> _Assignment_: Apart from the pictures, output all of the records exactly.

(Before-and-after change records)
###

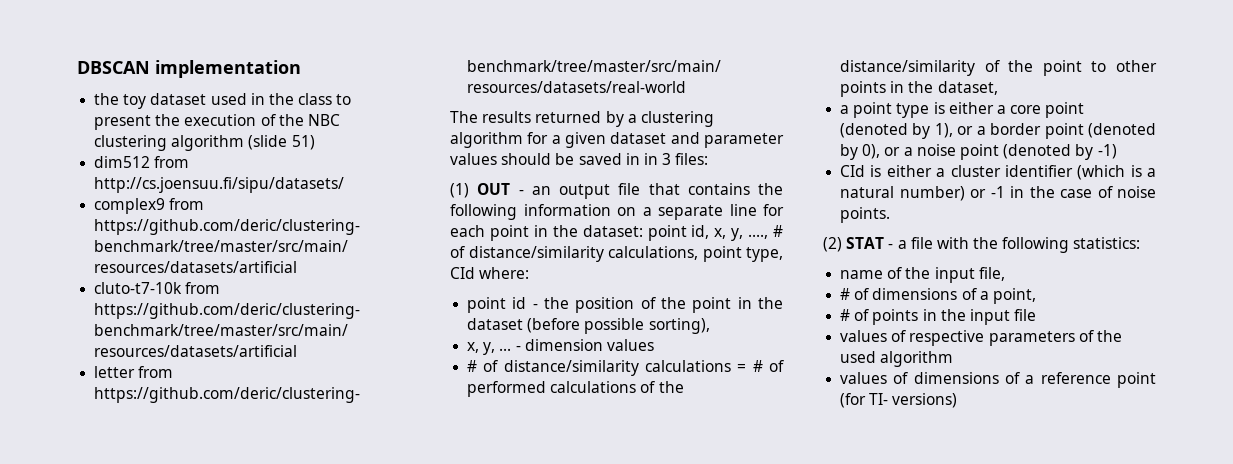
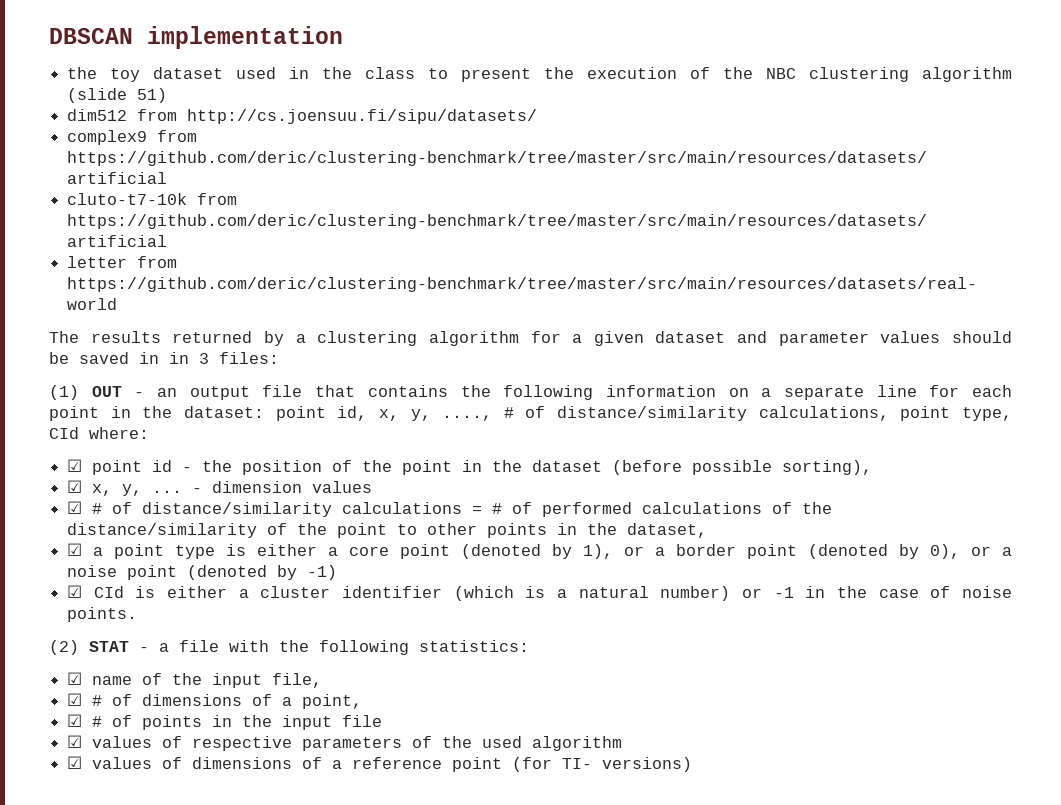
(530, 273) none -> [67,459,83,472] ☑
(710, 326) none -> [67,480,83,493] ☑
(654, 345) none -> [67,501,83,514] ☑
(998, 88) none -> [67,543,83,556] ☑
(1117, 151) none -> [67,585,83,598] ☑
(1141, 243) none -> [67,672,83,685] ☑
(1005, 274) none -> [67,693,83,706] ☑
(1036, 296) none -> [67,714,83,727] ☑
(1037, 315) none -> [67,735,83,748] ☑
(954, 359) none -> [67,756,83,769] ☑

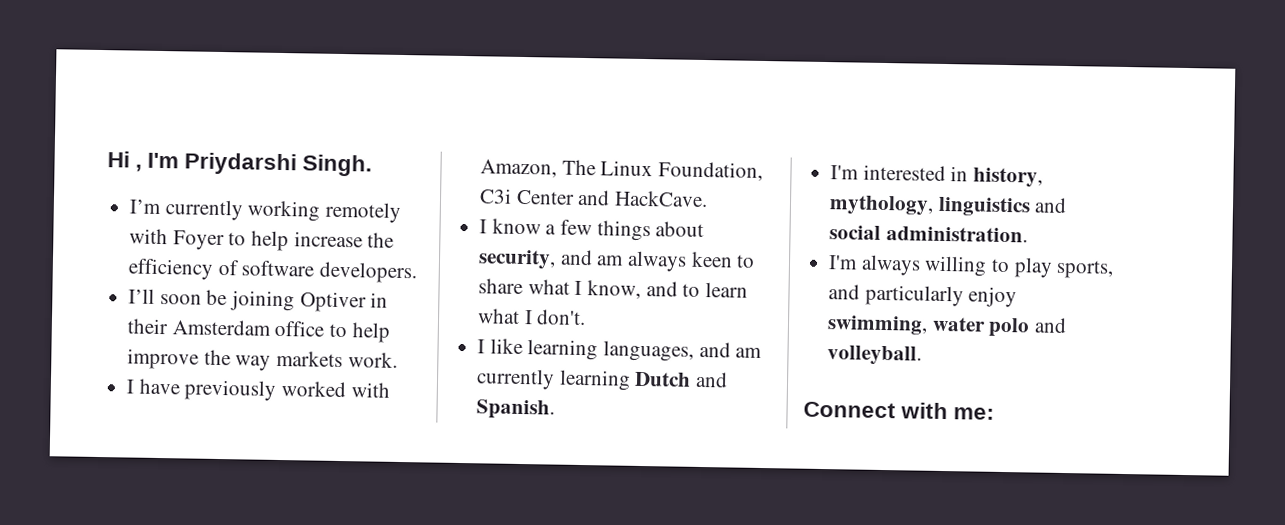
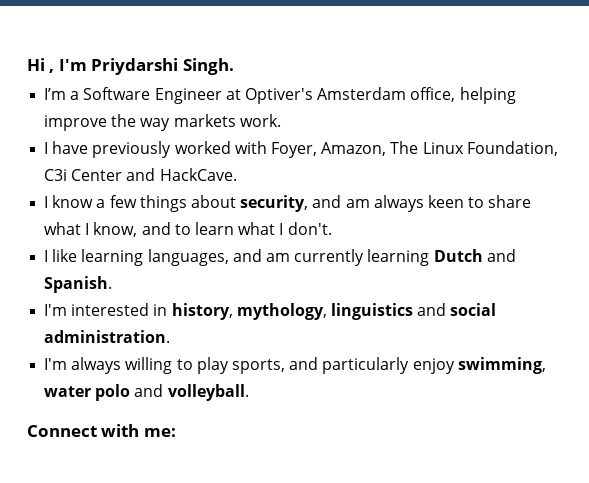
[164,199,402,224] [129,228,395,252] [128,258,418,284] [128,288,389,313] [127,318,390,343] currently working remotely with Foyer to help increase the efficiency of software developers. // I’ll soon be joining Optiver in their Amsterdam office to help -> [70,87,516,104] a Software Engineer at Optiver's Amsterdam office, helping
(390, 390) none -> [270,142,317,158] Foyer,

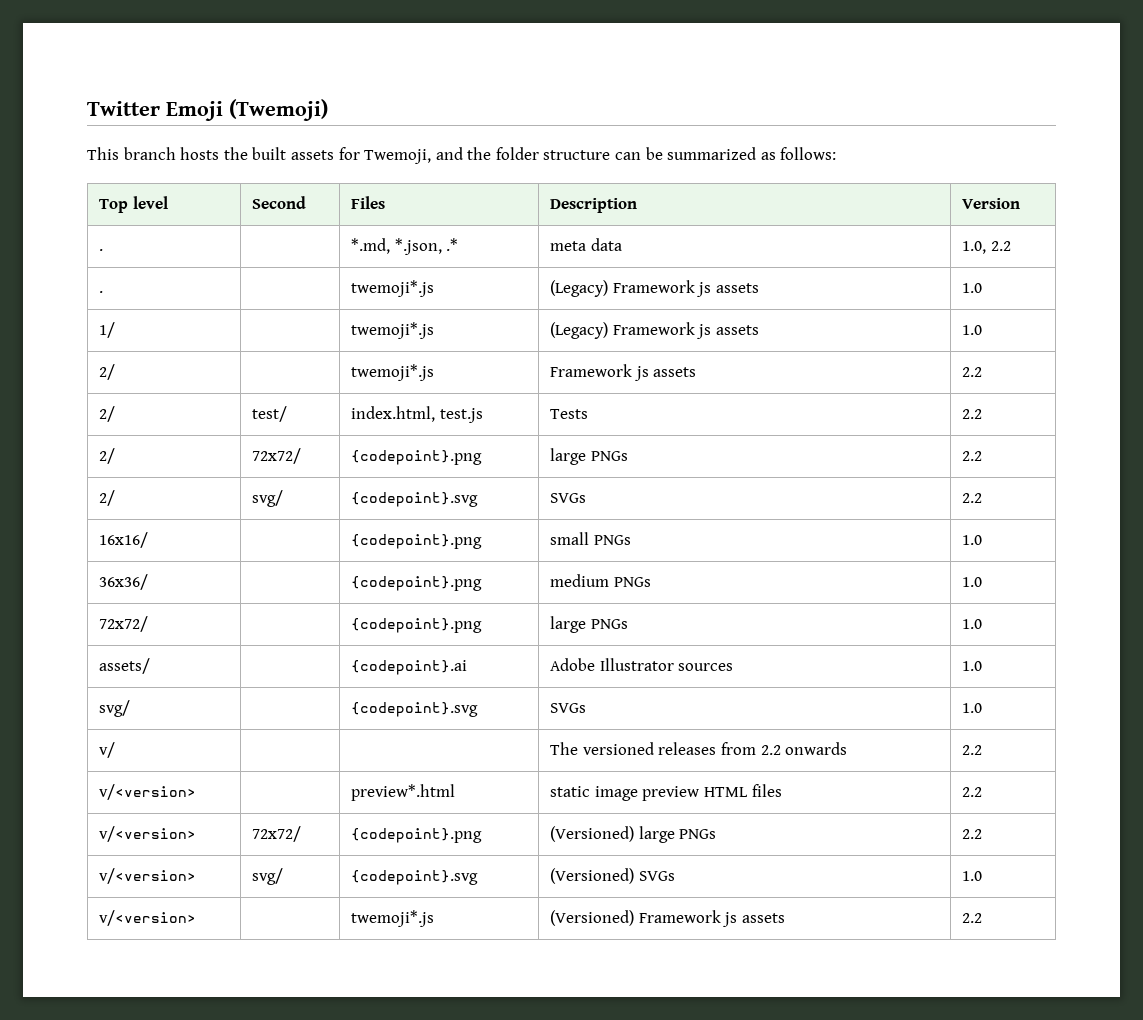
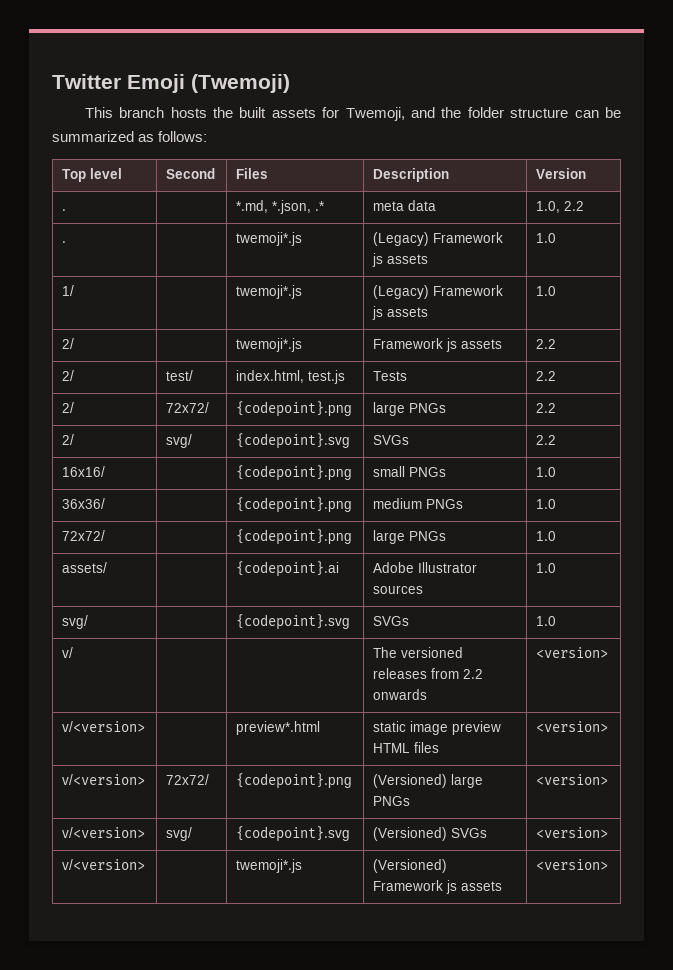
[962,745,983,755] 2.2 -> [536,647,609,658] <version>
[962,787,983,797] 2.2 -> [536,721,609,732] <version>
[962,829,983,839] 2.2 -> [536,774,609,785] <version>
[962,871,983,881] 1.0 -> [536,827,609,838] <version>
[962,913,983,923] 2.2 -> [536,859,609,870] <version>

###

> _Finished task_:
(530, 273) none -> [67,459,83,472] ☑
(710, 326) none -> [67,480,83,493] ☑
(654, 345) none -> [67,501,83,514] ☑
(998, 88) none -> [67,543,83,556] ☑
(1117, 151) none -> [67,585,83,598] ☑
(1141, 243) none -> [67,672,83,685] ☑
(1005, 274) none -> [67,693,83,706] ☑
(1036, 296) none -> [67,714,83,727] ☑
(1037, 315) none -> [67,735,83,748] ☑
(954, 359) none -> [67,756,83,769] ☑

[164,199,402,224] [129,228,395,252] [128,258,418,284] [128,288,389,313] [127,318,390,343] currently working remotely with Foyer to help increase the efficiency of software developers. // I’ll soon be joining Optiver in their Amsterdam office to help -> [70,87,516,104] a Software Engineer at Optiver's Amsterdam office, helping
(390, 390) none -> [270,142,317,158] Foyer,

[962,745,983,755] 2.2 -> [536,647,609,658] <version>
[962,787,983,797] 2.2 -> [536,721,609,732] <version>
[962,829,983,839] 2.2 -> [536,774,609,785] <version>
[962,871,983,881] 1.0 -> [536,827,609,838] <version>
[962,913,983,923] 2.2 -> [536,859,609,870] <version>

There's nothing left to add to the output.